Progressive, feminist, supposedly sex-positive parents are, of course, pretty well united against the absurd excesses of abstinence-only education and the religious no-sex-until-marriage frenzy.
What continues to amaze me though, is how little the positions they do take really vary from the underlying values of the abstinence worshippers.
As a parent, I keep running into a nudge, nudge, wink, wink understanding that even though we know it’s not good to base policy on it, of course really we all want to put off our daughters’ sexual awakenings as long as possible (or at least until they’re out of the house). There are jokes about chastity belts and not letting boyfriends come over until age 30. Every once and a while I feel the urge to get out a calendar and check the year.
I confess that I don’t get it. Not a smidgen. (And neither, for the record, does her father.) I don’t think this is just a matter of my having a defective freak-out gene. I really think that this attitude is not in our daughters’ best interests.
Concerned and thoughtful parents like my colleague Shannon, argue that it’s not really about the squick factor. They think it’s important for their daughters to put off the confusion and emotional drama of sexual relationships in order to get solid in forming their own identities, to make sure that they don’t get distracted by serving other’s needs first.
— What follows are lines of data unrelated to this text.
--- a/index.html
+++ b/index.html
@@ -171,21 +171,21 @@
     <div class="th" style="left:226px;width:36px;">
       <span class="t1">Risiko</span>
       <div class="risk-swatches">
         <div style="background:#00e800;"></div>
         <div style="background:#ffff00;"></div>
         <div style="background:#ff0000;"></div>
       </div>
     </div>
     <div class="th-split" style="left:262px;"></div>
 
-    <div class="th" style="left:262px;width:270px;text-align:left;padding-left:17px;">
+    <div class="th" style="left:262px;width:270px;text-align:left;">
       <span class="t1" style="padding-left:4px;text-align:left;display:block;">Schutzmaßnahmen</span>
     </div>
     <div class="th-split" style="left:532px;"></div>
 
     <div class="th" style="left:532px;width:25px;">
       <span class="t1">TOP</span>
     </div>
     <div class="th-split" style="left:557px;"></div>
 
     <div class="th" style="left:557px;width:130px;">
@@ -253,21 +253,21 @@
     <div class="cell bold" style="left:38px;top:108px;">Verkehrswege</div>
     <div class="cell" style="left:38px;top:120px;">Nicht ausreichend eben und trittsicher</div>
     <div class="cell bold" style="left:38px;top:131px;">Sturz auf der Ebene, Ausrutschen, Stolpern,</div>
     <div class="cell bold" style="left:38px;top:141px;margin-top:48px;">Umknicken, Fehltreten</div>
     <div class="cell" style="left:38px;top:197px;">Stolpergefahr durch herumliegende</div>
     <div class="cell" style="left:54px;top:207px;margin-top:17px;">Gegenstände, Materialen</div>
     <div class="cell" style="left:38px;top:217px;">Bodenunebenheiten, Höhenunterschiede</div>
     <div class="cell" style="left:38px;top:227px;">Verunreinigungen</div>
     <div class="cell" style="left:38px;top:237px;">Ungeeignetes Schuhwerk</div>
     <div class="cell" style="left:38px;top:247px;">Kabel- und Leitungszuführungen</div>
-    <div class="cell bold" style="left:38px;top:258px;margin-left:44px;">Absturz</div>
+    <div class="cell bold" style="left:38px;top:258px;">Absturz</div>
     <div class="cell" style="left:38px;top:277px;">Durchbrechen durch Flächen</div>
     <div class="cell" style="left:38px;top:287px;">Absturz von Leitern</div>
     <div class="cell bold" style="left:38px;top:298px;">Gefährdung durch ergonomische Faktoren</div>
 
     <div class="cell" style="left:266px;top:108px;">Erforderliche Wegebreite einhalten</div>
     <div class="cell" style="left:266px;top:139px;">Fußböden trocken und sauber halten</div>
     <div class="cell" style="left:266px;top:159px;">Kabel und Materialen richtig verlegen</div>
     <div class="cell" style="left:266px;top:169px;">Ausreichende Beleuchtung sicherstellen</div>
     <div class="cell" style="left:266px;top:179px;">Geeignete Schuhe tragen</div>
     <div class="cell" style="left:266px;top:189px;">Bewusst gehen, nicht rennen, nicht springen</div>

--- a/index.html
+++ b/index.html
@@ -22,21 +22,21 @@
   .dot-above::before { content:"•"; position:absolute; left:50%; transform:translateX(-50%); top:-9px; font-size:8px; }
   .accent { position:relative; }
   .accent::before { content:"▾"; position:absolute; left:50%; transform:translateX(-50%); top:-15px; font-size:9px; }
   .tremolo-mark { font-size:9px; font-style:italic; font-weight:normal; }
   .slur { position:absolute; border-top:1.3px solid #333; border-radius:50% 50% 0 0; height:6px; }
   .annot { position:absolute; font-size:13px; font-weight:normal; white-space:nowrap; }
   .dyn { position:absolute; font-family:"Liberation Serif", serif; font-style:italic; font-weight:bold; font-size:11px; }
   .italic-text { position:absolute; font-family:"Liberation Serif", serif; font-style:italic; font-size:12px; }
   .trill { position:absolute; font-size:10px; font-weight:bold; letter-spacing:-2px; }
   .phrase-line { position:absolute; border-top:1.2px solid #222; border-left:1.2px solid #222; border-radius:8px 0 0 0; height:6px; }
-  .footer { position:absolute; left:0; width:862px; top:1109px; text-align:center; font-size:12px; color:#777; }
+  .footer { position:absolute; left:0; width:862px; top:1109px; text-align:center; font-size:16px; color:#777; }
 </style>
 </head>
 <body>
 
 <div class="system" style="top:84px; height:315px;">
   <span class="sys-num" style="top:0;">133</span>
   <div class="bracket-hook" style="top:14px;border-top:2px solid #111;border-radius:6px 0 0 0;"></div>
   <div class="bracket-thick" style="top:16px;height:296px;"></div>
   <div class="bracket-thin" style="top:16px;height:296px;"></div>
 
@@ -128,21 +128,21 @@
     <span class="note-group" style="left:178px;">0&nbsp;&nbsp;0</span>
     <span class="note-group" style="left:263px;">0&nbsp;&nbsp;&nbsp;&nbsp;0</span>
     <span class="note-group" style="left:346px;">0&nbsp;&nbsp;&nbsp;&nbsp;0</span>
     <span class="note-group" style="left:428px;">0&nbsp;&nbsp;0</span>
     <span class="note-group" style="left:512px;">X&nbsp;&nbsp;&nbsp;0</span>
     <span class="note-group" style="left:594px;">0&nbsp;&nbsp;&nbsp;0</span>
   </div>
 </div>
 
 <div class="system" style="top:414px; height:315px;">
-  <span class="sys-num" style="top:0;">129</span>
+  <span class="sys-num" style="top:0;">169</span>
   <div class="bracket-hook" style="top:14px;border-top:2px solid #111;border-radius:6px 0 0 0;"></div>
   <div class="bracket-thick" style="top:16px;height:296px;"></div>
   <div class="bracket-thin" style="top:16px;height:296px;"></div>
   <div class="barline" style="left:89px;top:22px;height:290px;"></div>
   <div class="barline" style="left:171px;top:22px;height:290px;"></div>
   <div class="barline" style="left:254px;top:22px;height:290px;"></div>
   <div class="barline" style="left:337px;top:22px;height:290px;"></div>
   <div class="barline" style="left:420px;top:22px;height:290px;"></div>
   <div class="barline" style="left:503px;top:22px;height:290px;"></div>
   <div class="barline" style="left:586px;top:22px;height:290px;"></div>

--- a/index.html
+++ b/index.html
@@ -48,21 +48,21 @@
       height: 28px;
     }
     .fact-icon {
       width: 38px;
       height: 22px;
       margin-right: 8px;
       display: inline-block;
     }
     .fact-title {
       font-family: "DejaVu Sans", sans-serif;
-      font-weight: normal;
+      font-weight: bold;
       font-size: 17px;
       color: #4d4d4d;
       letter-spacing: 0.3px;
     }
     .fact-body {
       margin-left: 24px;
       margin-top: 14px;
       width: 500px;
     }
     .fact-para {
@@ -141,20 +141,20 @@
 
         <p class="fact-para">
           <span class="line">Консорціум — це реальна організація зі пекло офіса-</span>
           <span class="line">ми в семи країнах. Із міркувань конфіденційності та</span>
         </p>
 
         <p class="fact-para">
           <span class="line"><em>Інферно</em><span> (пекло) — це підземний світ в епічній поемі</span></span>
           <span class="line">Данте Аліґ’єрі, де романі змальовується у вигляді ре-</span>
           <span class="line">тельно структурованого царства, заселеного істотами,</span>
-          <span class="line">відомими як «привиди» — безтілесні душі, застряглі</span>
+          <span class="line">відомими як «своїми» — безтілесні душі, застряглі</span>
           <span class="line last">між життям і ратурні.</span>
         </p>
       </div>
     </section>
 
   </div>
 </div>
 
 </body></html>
It sounds good at first, but I have to disagree. It’s not sex that hampers girls’ development, sense of self, or progress toward a career. It’s negative, hysterical, sexist attitudes about sex. (And the unintended pregnancies, abusive relationships, etc. that follow.)
The self-esteem argument is really the religious right’s argument minus the God and marriage specifics. It says this: “Sex is such a god-awful big deal that it will necessarily consume you when it happens and so you must wait for some future time at which you will miraculously be able to handle it.”
I don’t buy it. Sex is a powerful force, sure, but we have a fair amount of control over how much power we really give it. Making it something dangerous to your very identity gives it just as much power as making it central to your very identity.
I think this attitude is partly to blame for teens continuing to mistake sex for love. It also still places far too much emphasis on the importance of the “first time,” leaving girls (and women) feeling attached to first lovers who don’t deserve a third glance (or feeling like failures for choosing a less-than-perfect first lover).
In its usual gender-specific form, this attitude also perpetuates the idea that girls can’t really want sex for their own reasons, that they must be succumbing to the media hype and trying to please someone else and they will automatically lose their sense of self in a sexual relationship.
(Yes, clearly, far too many girls are getting pushed into sex they don’t want. But telling them they should never say yes does not help teach them when/how to say no.)
Of course I also have to wonder why, if people think sex is such an overwhelming cognitive thing to get started at, the conclusion they draw from that is that it’s a good idea to put it off until kids leave the nest and are distanced from familial support systems and previous friends, have easier access to alcohol, are first learning to live on their own, and are facing academic and/or job pressure. Or, for that matter, until they are 30, feeling their biological clocks and suffering pressure (internal and external) to find “the one” and settle down.
Obviously I wouldn’t argue that everyone ought to start having sex in high school. “Ready” is a super complex and individual cocktail (and takes two). Not everyone over 18 or 20 is ready. Not everyone younger isn’t. But high-school does have some potential advantages: financial security, parental backup if needed, and some extra time to be processing, daydreaming (or angstfully writing in a journal). That could all actually form a safer place to experiment than newly adrift in the “real world.”
Of course we all use our own experience as a touchstone. I starting “fooling around” at 15 and having sex at 17 with someone trustworthy I’d been dating for many months and who served, as good friends and partners do, to help me learn more about myself as well as how to have a relationship. I made out with a jerk or two in there first and lived to tell the tale with my self-esteem intact. In fact, those early experiences gave me a very clear and relatively safe tutorial in the difference between attraction and love, flirtation and friendship, passion and trust that has served me well.
If my daughter has the chance to do the same—armed with the facts to protect herself and the solid knowledge that her worth doesn’t depend on her choosing one way or the other—it won’t bother me in the slightest.